Sunday 8 March 2015

Wow. It's been a while.

A lot of things have happened over the last year or so that I feel like I should document at some point. I feel like the most prominent thing I want to talk about is my 'relationship' with God.

As a child, I was always a Christian. I willingly went to Church and read psalms without question as my Mum and Nan are both devout Catholics, However when I got to secondary school things changed. I met amazing friends from all sorts of religious backgrounds and I started to question what I believed in. In fact, I started to ask myself why I had prayed and sung hymns to God all those years when I hadn't ever really known what I was doing. Then I got angry. I was furious at myself for being what I thought was 'tricked' into a religion. After my first physics lesson, I straight up decided that God was something man made up and the concept of there being a God was impossible to me.

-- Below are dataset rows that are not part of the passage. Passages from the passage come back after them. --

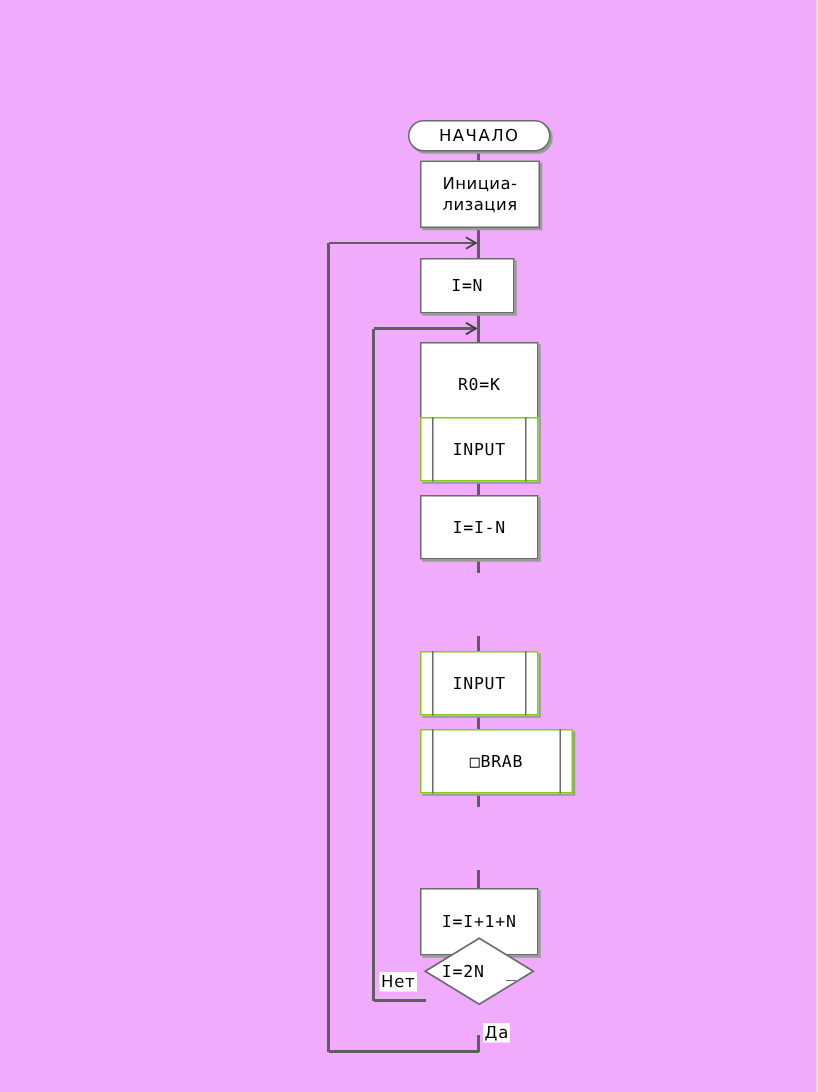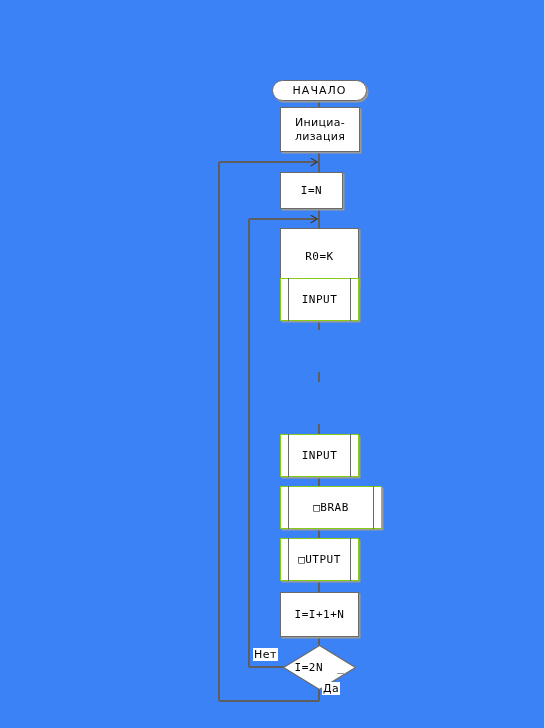--- a/index.html
+++ b/index.html
@@ -15,7 +15,7 @@
     position: relative;
     width: 545px;
     height: 728px;
-    background: #3b82f6;
+    background: #f0abfc;
     overflow: hidden;
     text-decoration: underline;
   }

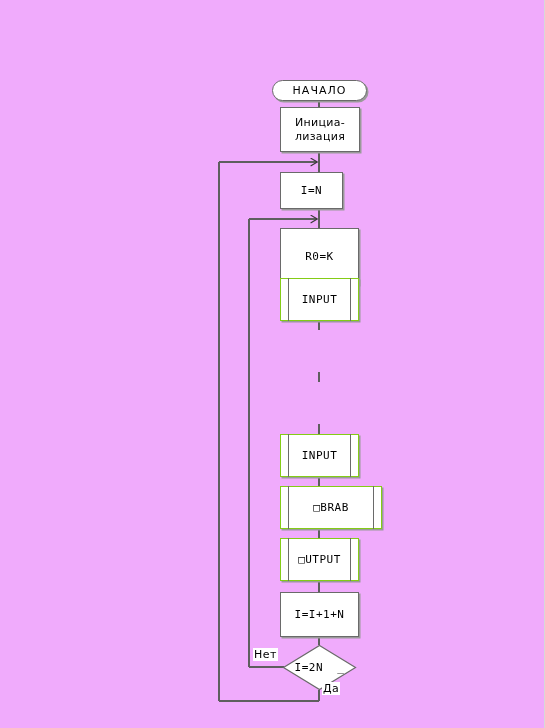--- a/index.html
+++ b/index.html
@@ -205,6 +205,9 @@
     <span class="label">INPUT</span>
   </div>
 
+  <div class="node proc" style="left:280px; top:330px; width:79px; height:43px;">
+    <span class="label">I=I-N</span>
+  </div>
 
 
   <div class="node sub" style="left:280px; top:434px; width:79px; height:43px;">

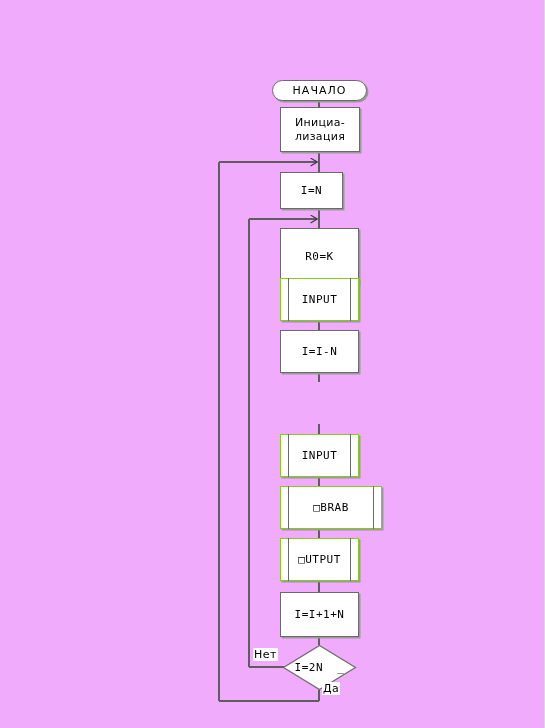--- a/index.html
+++ b/index.html
@@ -218,9 +218,6 @@
     <span class="label">□BRAB</span>
   </div>
 
-  <div class="node sub" style="left:280px; top:538px; width:79px; height:43px;">
-    <span class="label">□UTPUT</span>
-  </div>
 
   <div class="node proc" style="left:280px; top:592px; width:79px; height:45px;">
     <span class="label">I=I+1+N</span>

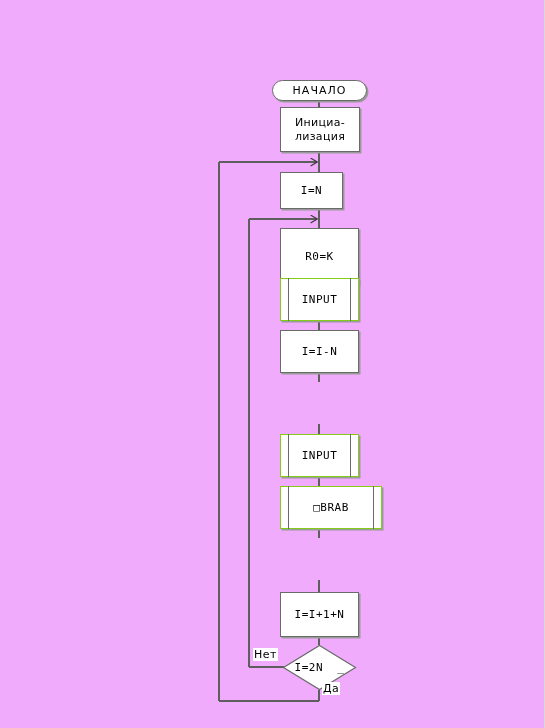--- a/index.html
+++ b/index.html
@@ -223,7 +223,7 @@
     <span class="label">I=I+1+N</span>
   </div>
 
-  <div class="decision" style="left:282px; top:644px; width:75px; height:47px;text-align:right;">
+  <div class="decision" style="left:282px; top:624px; width:75px; height:47px;text-align:right;">
     <svg width="75" height="47" viewBox="0 0 75 47" xmlns="http://www.w3.org/2000/svg">
       <polygon points="37.5,1.5 73.5,23.5 37.5,45.5 1.5,23.5" fill="#ffffff" stroke="#6a6a6a" stroke-width="1.2"></polygon>
     </svg>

That's how I lived until recently. At my school, we often visit westminster Abbey to sing and pray etc which had never really moved me until about 6 months ago. I was sitting with my friend, who is an extremely committed Christian, when we started to talk about God. At this point in my life (I'm now 16), I was trying to be a bit more open with religion and others opinions so I engaged in the conversation. She asked me
"Why don't you believe?"
And I returned with "Why do you?"
She said "The idea is so radical that it must be true. There must be something greater than us out there."

And what she said really struck a chord in me. As I stared up at the beautiful ornate ceiling of westminster Abbey I really started to believe that there was someone watching over me.

So. Yeah. That's my religious journey. I'm still not quite sure if I believe in God. But I'm definitely more open to the idea now.